New Review: Jennifer Blake’s EMBRACE AND CONQUER – Absorbing 18th Century Bodice Ripper with an Irish Hero and Pirates!

It is 1769 and the former French colony of New Orleans is seething with unrest and violence after the Spanish take over. Proud 19-year-old Felicite LaFargue, like her French compatriots, will do anything to defeat the foreigner’ rule. However, soon after the Spanish arrive with their force led by an Irish captain and his lieutenant, Felicite’s adoptive brother and her beloved merchant father are arrested for plotting insurrection. She must save them, even if it means offering her company to the arrogant mercenary Lt. Colonel Morgan McCormack in exchange for leniency in her father’s case.

At first, all the handsome Irish mercenary asks is her company in public to demonstrate the Spanish are willing to make friends with the local women, though even that opens the young unmarried girl to criticism and harsh rumor. But then her adoptive brother Valcour Murat (a real cad) escapes and attempts to kill McCormack. McCormack, convinced Felicite was a part of the plot, takes his revenge and rapes her. When he realizes he’s raped a virgin, he offers marriage (but who would want to marry their rapist?). She refuses. From that moment on, she becomes his willing mistress because she feels she has little choice (in her mind, “Resistance now was futile, since her purity was forever gone…”)—and to save her father. But one night, when all hope for her father is gone, she disguises herself as a lad and flees with her adoptive brother on a ship called the Raven--bound, she believes, for her homeland in France. Unbeknownst to her, it’s a pirate ship bound, not for France, but for the pirate haven of Las Tortugas Island.

This is a classic bodice ripper and very well written with lots of intrigue, action and history. I loved it.

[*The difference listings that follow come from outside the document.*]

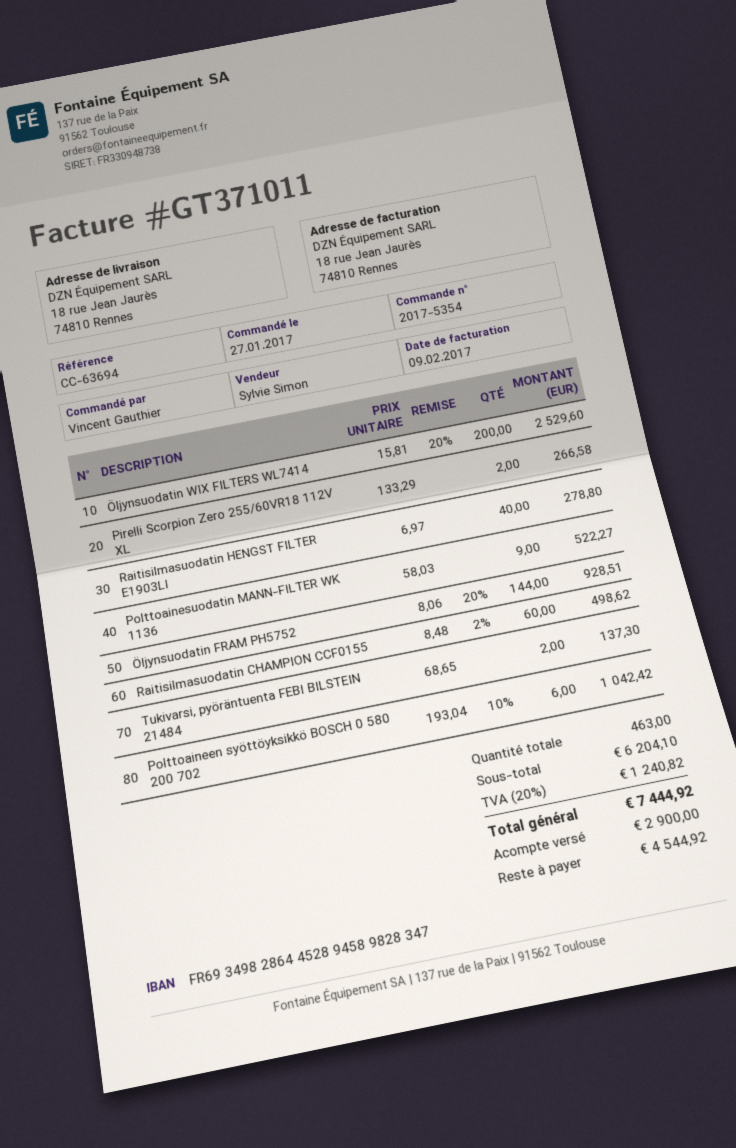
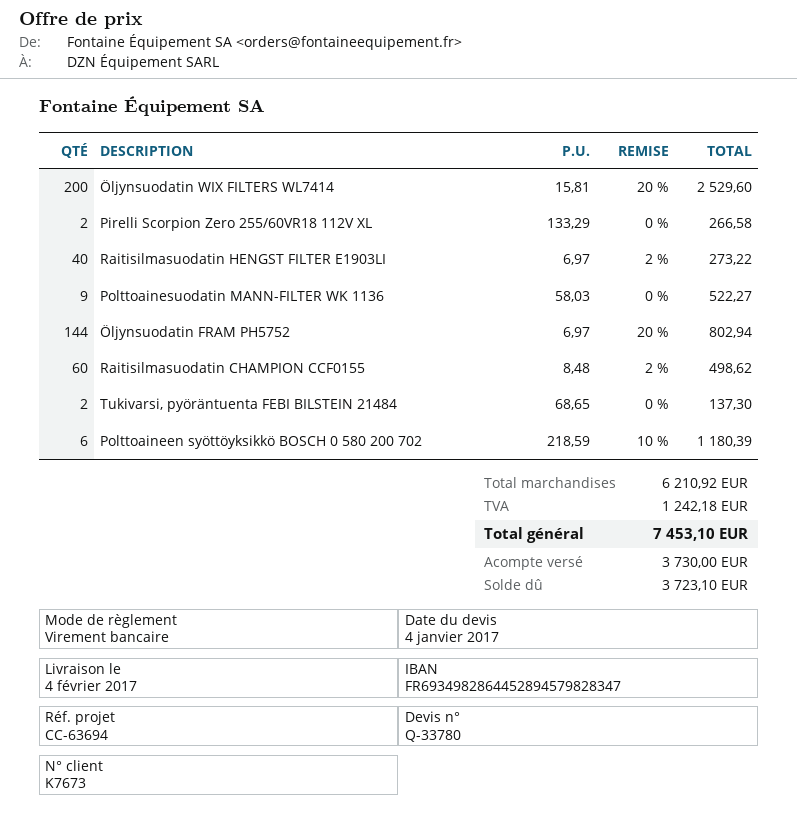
bank account: FR6934982864452894589828347 -> FR6934982864452894579828347
Raitisilmasuodatin HENGST FILTER E1903LI: 40 x 6.97 = 278.80 -> 40 x 6.97 - 2% = 273.22
Öljynsuodatin FRAM PH5752: 144 x 8.06 - 20% = 928.51 -> 144 x 6.97 - 20% = 802.94
Polttoaineen syöttöyksikkö BOSCH 0 580 200 702: 6 x 193.04 - 10% = 1042.42 -> 6 x 218.59 - 10% = 1180.39
subtotal: 6204.10 -> 6210.92
tax: 1240.82 -> 1242.18
total: 7444.92 -> 7453.10
deposit: 2900.00 -> 3730.00
balance: 4544.92 -> 3723.10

Blake seamlessly weaves into the romance the facts of the Spanish rule in New Orleans and the pirate culture that existed in the Caribbean. Her writing reflects a deep knowledge of ships, sea battles and sword fighting (the latter which kept me biting my nails). Her characters are vivid and I promise you will not want to put this one down. If you like alpha male heroes who must suffer for their misdeeds to win the love of a heroine who is noble but misjudged (and I do), this one is for you! I highly recommend it.

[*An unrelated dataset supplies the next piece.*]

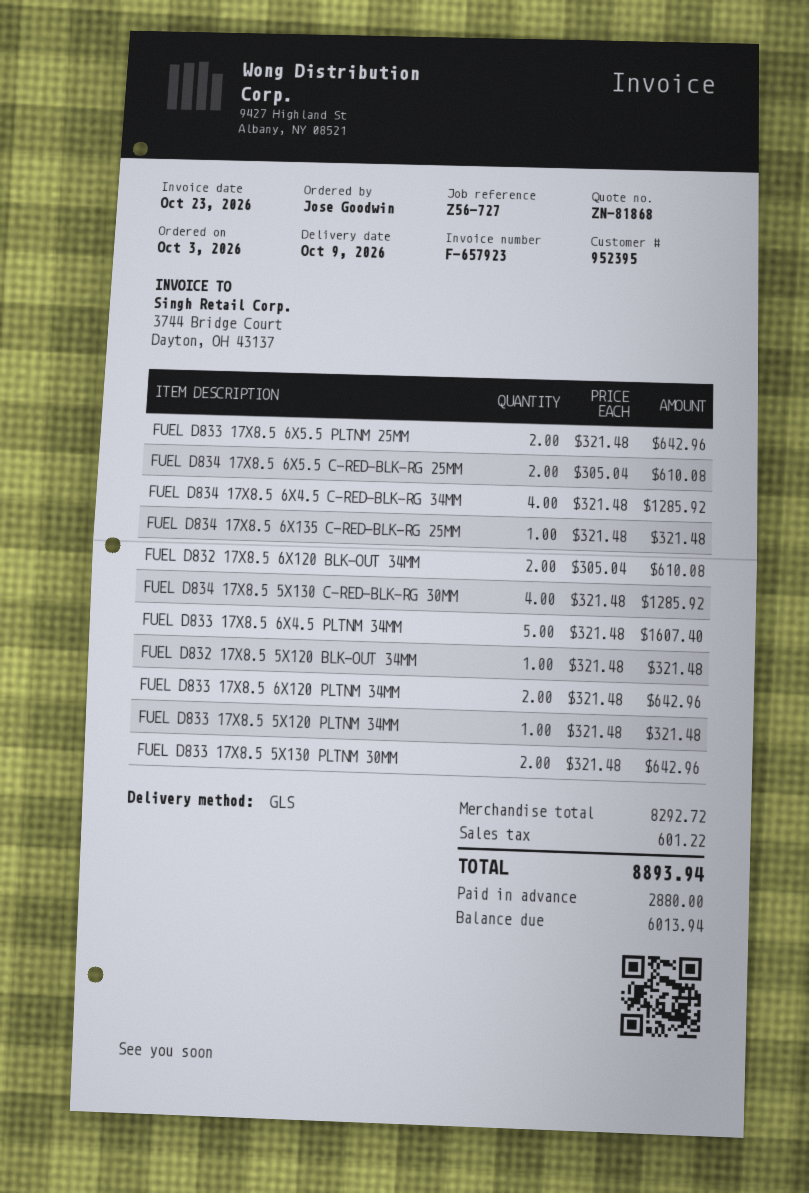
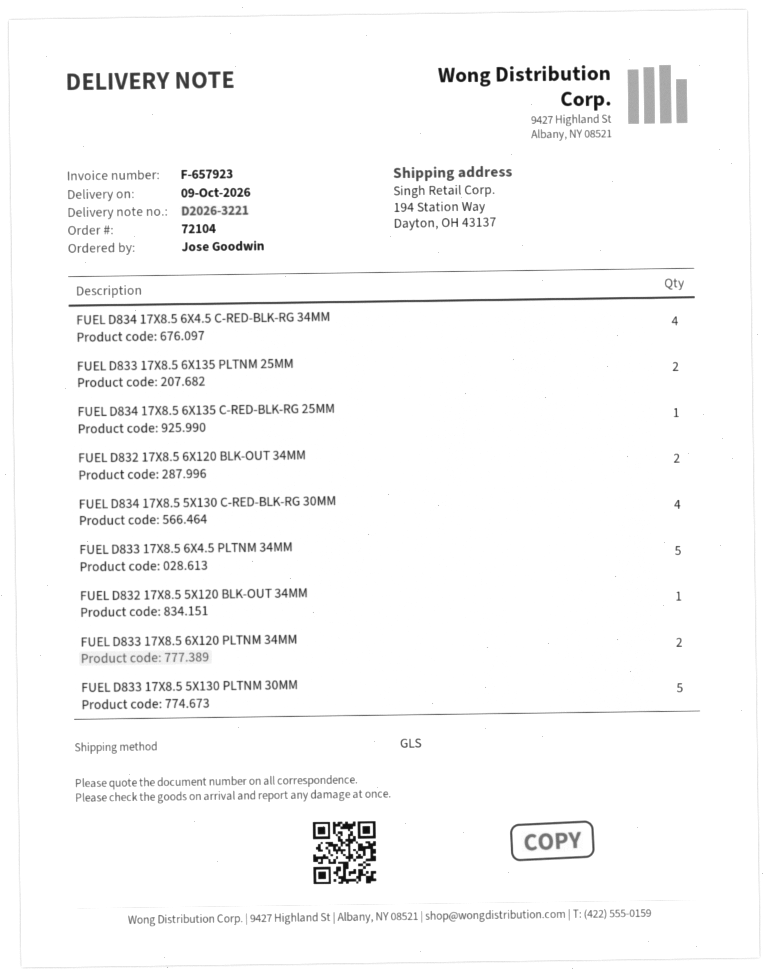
FUEL D833 17X8.5 6X5.5 PLTNM 25MM: 2 -> none
FUEL D834 17X8.5 6X5.5 C-RED-BLK-RG 25MM: 2 -> none
FUEL D833 17X8.5 5X120 PLTNM 34MM: 1 -> none
FUEL D833 17X8.5 5X130 PLTNM 30MM: 2 -> 5
FUEL D833 17X8.5 6X135 PLTNM 25MM: none -> 2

This novel is a part of a 3-novel boxed set, Louisiana History Collection, Part 1.

2 comments:

  1. Many thanks for the kind words about this New York Times best seller first published in the bodice ripper hey-day of the early 80s, Regan. I truly enjoyed writing the scenes in the pirate stronghold, as well as all the swordplay. I used to love swashbuckler movies, and this is, in a sense, my tribute to them. So happy you liked it!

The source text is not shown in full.